(Dataset)
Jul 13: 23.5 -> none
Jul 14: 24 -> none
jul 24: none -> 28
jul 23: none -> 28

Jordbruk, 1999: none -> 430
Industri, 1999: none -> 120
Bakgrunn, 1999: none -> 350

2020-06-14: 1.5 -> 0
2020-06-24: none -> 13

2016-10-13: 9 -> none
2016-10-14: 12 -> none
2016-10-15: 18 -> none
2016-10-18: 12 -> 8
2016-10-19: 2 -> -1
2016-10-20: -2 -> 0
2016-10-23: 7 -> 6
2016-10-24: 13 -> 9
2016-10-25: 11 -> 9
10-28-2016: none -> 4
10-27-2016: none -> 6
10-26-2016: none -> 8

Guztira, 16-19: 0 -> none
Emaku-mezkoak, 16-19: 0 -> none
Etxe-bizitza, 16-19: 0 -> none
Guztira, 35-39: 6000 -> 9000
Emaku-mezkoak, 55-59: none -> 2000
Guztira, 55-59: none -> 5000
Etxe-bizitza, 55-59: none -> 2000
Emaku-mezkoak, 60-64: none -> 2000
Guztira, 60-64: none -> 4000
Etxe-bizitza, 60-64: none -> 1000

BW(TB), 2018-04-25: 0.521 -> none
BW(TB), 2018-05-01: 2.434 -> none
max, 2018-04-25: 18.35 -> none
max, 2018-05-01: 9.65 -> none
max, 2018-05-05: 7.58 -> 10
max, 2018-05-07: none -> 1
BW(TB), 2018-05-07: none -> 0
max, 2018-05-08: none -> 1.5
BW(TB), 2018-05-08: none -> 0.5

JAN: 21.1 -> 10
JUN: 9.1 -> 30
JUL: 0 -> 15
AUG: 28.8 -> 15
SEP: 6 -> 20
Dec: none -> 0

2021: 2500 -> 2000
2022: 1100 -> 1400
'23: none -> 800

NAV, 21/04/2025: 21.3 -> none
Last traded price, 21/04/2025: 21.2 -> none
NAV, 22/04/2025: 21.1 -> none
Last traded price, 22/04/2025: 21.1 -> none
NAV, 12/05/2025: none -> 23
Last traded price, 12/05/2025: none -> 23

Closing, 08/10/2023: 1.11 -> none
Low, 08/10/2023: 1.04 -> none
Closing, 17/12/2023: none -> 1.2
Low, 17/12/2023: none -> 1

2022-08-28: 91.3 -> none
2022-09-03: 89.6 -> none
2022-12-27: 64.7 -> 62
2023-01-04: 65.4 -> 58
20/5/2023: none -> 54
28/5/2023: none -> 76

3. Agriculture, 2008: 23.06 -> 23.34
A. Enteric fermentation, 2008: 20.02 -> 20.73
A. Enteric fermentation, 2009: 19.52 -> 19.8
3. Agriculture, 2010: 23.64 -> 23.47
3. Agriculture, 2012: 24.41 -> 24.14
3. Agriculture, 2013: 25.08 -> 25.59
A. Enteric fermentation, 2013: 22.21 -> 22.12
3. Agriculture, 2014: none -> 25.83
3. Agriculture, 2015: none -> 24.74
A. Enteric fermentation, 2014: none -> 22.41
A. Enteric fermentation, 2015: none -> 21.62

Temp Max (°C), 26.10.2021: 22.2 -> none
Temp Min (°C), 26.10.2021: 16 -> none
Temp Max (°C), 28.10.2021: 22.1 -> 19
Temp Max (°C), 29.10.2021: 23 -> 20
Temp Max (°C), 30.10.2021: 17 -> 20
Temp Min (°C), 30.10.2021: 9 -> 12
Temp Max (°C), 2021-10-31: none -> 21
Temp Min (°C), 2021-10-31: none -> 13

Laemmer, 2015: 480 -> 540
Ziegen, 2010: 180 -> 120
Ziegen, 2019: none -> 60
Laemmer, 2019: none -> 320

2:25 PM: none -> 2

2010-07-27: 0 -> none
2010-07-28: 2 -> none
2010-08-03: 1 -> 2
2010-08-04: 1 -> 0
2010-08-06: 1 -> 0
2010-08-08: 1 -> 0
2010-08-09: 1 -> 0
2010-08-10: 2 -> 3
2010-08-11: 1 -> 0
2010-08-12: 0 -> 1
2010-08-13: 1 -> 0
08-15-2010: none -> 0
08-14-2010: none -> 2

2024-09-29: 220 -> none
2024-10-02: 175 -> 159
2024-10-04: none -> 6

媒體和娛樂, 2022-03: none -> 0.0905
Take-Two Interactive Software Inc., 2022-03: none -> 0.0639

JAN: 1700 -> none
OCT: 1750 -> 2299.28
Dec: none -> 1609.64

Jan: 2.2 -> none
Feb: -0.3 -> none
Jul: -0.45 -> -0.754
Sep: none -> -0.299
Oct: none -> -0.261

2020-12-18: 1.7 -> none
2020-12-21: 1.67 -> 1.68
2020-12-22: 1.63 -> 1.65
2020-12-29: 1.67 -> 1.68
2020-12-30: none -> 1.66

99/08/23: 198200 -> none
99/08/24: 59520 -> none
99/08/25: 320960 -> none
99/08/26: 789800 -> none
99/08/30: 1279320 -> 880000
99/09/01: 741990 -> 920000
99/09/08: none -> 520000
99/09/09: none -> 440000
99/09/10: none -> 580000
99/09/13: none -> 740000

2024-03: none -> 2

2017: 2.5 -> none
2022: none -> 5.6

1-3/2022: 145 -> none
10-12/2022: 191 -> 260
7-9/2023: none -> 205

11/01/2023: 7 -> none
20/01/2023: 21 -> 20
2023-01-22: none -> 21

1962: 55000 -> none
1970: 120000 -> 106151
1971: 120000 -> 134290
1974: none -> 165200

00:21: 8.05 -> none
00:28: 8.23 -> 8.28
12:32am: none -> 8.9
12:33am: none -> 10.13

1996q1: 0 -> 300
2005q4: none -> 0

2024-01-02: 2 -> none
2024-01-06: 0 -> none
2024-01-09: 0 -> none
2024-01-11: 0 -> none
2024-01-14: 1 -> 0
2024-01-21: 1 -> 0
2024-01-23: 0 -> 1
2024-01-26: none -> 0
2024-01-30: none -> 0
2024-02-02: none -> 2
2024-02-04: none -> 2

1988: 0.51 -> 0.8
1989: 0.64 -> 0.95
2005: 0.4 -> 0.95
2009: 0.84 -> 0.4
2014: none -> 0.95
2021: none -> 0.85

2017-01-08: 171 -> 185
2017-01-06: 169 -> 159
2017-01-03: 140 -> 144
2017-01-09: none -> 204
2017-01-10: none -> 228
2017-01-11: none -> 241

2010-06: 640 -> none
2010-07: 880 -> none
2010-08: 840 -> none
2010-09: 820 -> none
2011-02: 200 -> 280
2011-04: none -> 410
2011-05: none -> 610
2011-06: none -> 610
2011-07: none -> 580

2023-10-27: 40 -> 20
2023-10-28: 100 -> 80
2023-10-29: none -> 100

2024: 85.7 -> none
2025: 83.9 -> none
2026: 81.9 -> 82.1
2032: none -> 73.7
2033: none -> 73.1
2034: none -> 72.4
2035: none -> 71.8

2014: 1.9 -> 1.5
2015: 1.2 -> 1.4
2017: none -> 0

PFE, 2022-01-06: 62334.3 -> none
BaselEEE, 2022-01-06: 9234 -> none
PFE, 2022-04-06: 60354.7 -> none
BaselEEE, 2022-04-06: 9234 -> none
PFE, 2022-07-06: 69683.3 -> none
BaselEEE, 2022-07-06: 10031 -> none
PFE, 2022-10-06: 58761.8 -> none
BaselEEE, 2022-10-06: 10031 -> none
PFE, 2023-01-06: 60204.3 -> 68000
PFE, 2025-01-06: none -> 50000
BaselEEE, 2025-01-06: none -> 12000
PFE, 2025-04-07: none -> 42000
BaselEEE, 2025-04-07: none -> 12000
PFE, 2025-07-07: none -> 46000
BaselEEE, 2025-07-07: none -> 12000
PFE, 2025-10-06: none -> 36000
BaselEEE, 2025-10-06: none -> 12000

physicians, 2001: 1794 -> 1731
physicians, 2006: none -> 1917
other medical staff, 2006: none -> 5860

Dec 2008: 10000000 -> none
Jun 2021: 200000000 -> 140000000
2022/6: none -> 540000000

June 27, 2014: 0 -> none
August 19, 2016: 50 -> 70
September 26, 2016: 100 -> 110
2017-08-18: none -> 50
(End Dataset)
## Work task
Only one stretch of the data above is needed. Restate it word for word, from the line containing "AUG: 28.8 -> 15" through the line containing "Low, 17/12/2023: none -> 1", both ends included.

## Answer to the problem
AUG: 28.8 -> 15
SEP: 6 -> 20
Dec: none -> 0

2021: 2500 -> 2000
2022: 1100 -> 1400
'23: none -> 800

NAV, 21/04/2025: 21.3 -> none
Last traded price, 21/04/2025: 21.2 -> none
NAV, 22/04/2025: 21.1 -> none
Last traded price, 22/04/2025: 21.1 -> none
NAV, 12/05/2025: none -> 23
Last traded price, 12/05/2025: none -> 23

Closing, 08/10/2023: 1.11 -> none
Low, 08/10/2023: 1.04 -> none
Closing, 17/12/2023: none -> 1.2
Low, 17/12/2023: none -> 1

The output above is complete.